Warum ist Gastronomie das Richtige für Sie?
Ich bin am Gasthof bzw. Bauernhof meiner Eltern aufgewachsen. Da hat sich diese Frage für mich eigentlich nie wirklich gestellt. Wenn mir meine Eltern Geschichten aus meiner Kindheit erzählten, stand der Kontakt zu unseren Gästen immer an erster Stelle. Und genau das hat sich bis zum jetzigen Zeit-punkt nicht geändert. Ich liebe es, mit unseren Gästen zu plaudern, mit meiner Mutter über neue Rezepte zu sprechen und Neues auszuprobieren. In einem Satz gesagt: Das wichtigste ist, dass sich unsere Gäste bei uns wohl fühlen und unsere Speisen genießen können. Dazu zählen natürlich viele Dinge, doch im Bereich des Services leiste ich meinen ganz persönlichen Beitrag dazu. Da wir ein reiner Familienbetrieb sind, teilen sich mein Vater und ich die Aufgaben des Services und meine Mutter liebt es, ihr Können in der Küche zu zeigen.

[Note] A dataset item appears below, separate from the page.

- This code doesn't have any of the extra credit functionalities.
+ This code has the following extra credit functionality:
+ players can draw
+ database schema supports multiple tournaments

Was waren Ihre Beweggründe, die Konzessionsprüfung für die Gastronomie abzulegen?
Ich bin nun 22 Jahre alt. In den letzten zwei Jahre habe ich mir viele Gedanken gemacht, wie meine Zukunft aussehen soll. Wie soll mein beruflicher Werdegang aussehen, was macht mir wirklich Spaß und wo kann ich mich so präsentieren, wie ich wirklich bin?
Eigentlich musste ich nicht lange überlegen, denn im Gasthaus meiner Eltern bin ich sozusagen groß geworden und bis zum heutigen Tag auch noch tagtäglich anwesend, da wir auch im selben Gebäude wohnen. Und ich mache diese Arbeit wirklich sehr sehr gerne.

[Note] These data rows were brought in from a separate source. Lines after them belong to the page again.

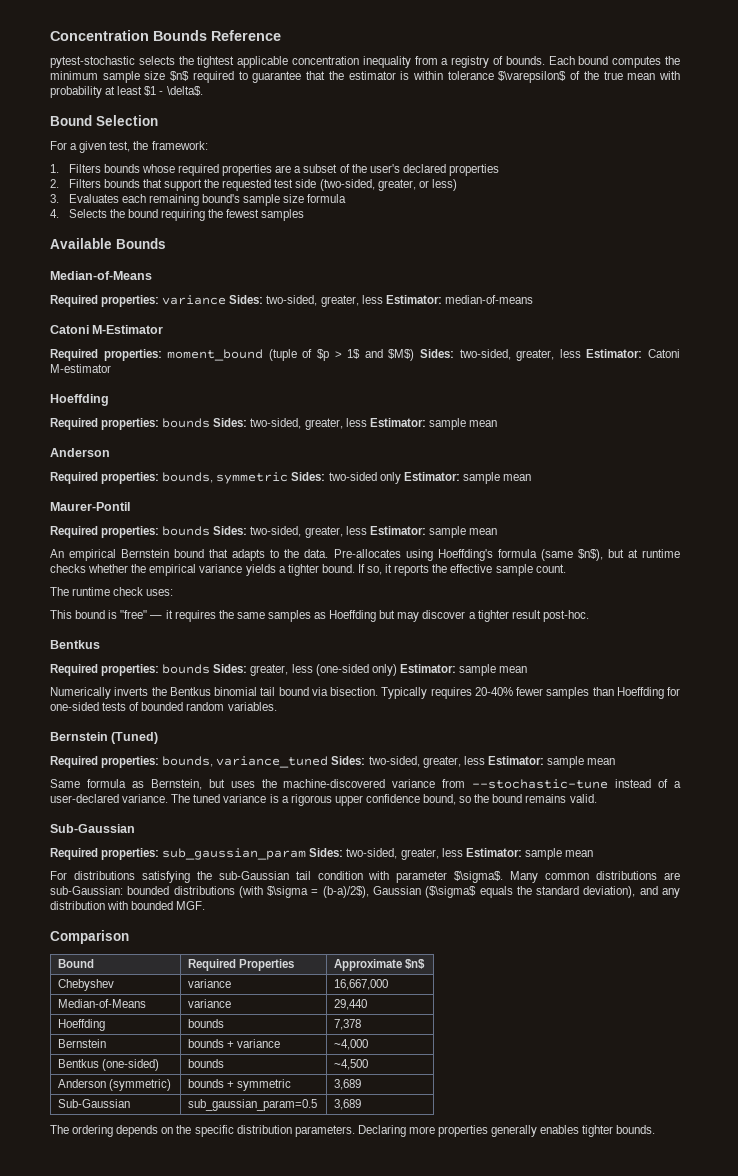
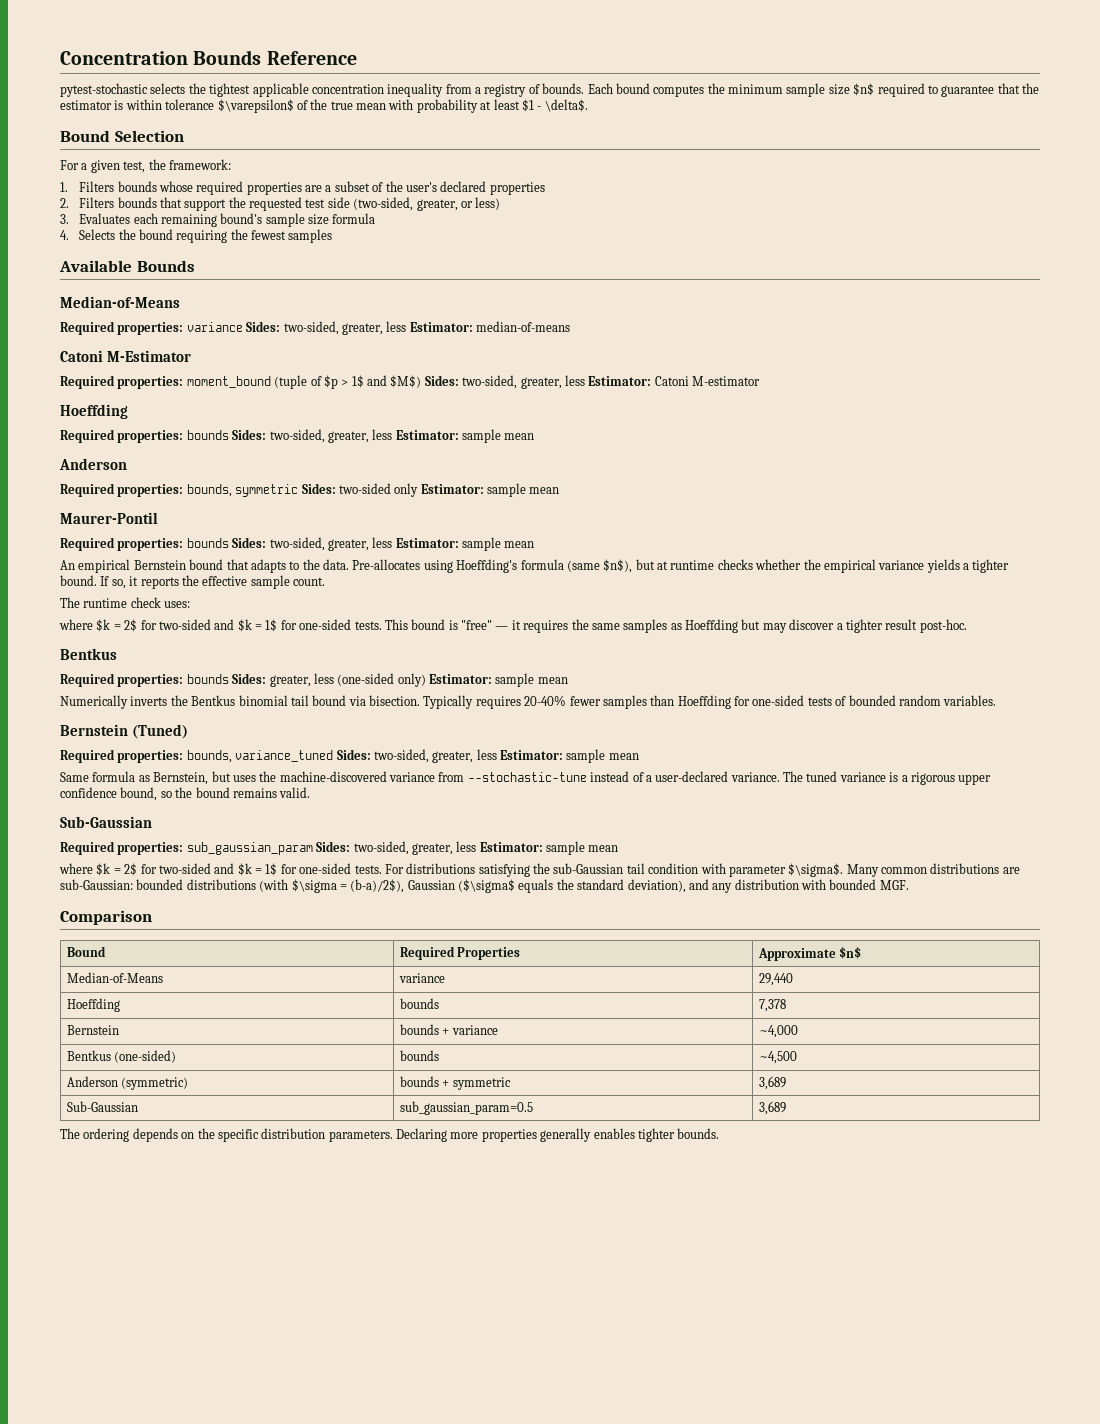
  The runtime check uses:
- This bound is "free" — it requires the same samples as Hoeffding but may discover a tighter result post-hoc.
+ where $k = 2$ for two-sided and $k = 1$ for one-sided tests. This bound is "free" — it requires the same samples as Hoeffding but may discover a tighter result post-hoc.
  Required properties: sub_gaussian_param Sides: two-sided, greater, less Estimator: sample mean
- For distributions satisfying the sub-Gaussian tail condition with parameter $\sigma$.
+ where $k = 2$ for two-sided and $k = 1$ for one-sided tests. For distributions satisfying the sub-Gaussian tail condition with parameter $\sigma$.
- Chebyshev | variance | 16,667,000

Ganz besonders schätze ich die gute Zusammenhalt in unserer Familie, genauso aber auch das Verständnis meiner Eltern gegenüber mir und meinen beruflichen Werdegang. Ich wurde nie zu etwas gezwungen. Genau das ist ein wichtiger Grund, warum ich mich entschieden habe, die Konzessionsprüfung für das Gastgewerbe zu machen. Es wurde mir nicht vorgeschrieben, diese Prüfung zu machen, auch nicht, einmal das Gast-haus zu übernehmen. Mit der erfolgreich bestandenen Prüfung steht mir aber nichts mehr im Wege, doch einmal das Gast-haus meiner Eltern zu übernehmen. Dies ist natürlich eine Entscheidung für's Leben, die allerdings mit vielen weiteren Aspekten gut überdacht werden muss.
Welche Zukunftsperspektiven hat für Sie die Gastronomie in Oberösterreich?

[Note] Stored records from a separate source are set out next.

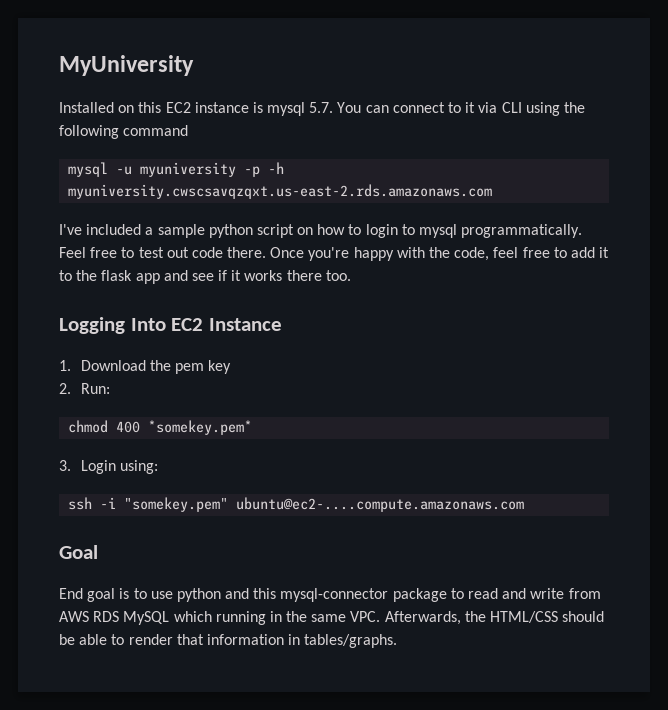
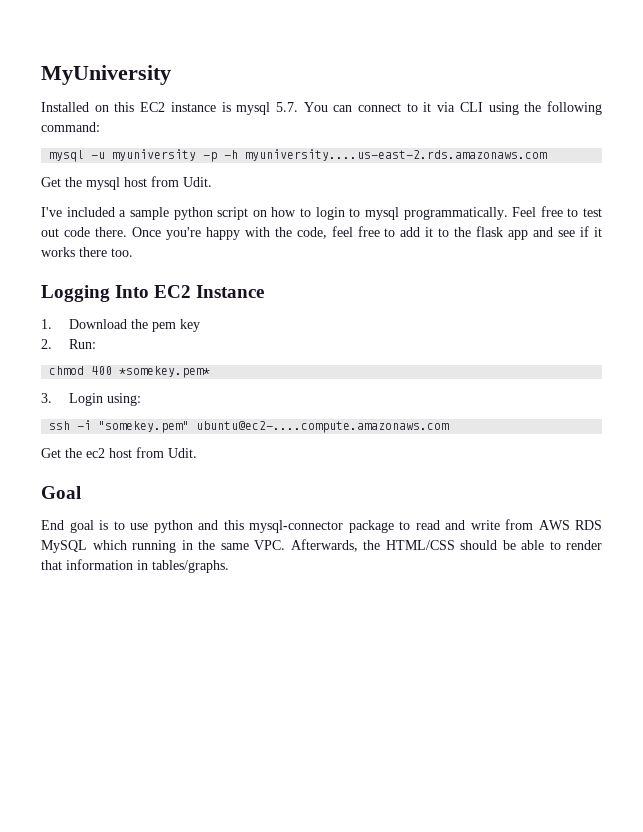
- Installed on this EC2 instance is mysql 5.7. You can connect to it via CLI using the following command
+ Installed on this EC2 instance is mysql 5.7. You can connect to it via CLI using the following command:
- mysql -u myuniversity -p -h myuniversity.cwscsavqzqxt.us-east-2.rds.amazonaws.com
+ mysql -u myuniversity -p -h myuniversity....us-east-2.rds.amazonaws.com
+ Get the mysql host from Udit.
+ Get the ec2 host from Udit.

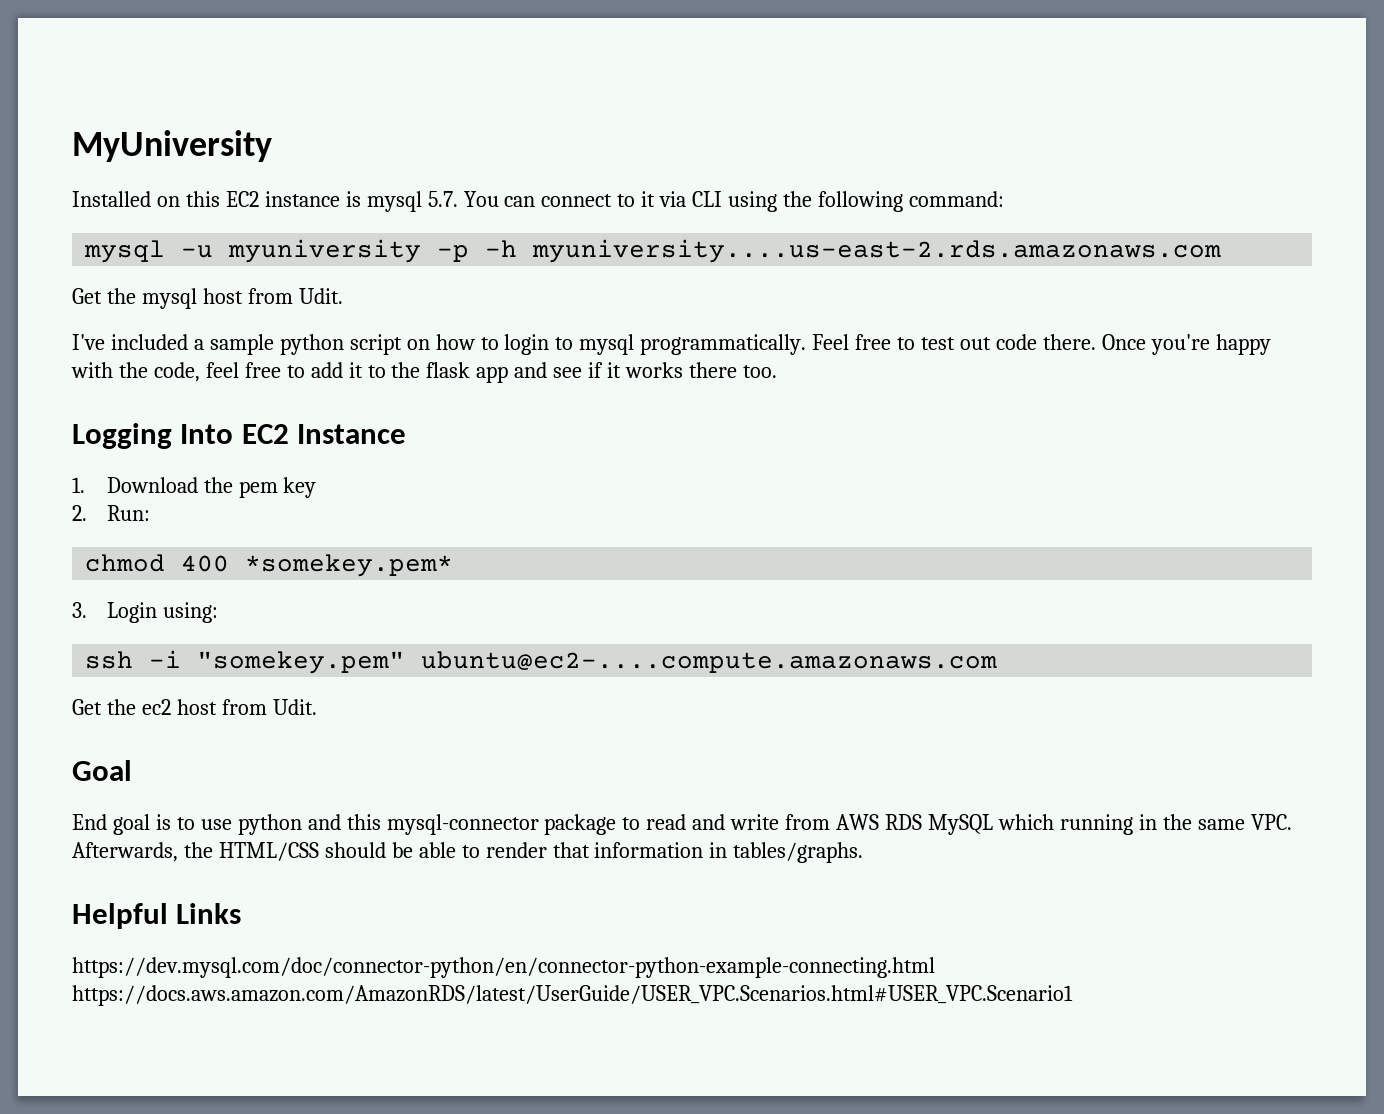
+ Helpful Links
+ https://dev.mysql.com/doc/connector-python/en/connector-python-example-connecting.html https://docs.aws.amazon.com/AmazonRDS/latest/UserGuide/USER_VPC.Scenarios.html#USER_VPC.Scenario1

Ich denke, in der Gastronomie hat man gute Chancen, sich zu entfalten. Das Spektrum dieser Sektor ist doch sehr breit gefächert. Einer der wichtigsten Aspekte ist für mich dabei aller-dings, nie den Überblick zu verlieren. Mein und auch das Motto meiner Eltern ist immer „Klein, aber fein". Und genau dieses Motto möchte ich immer beibehalten.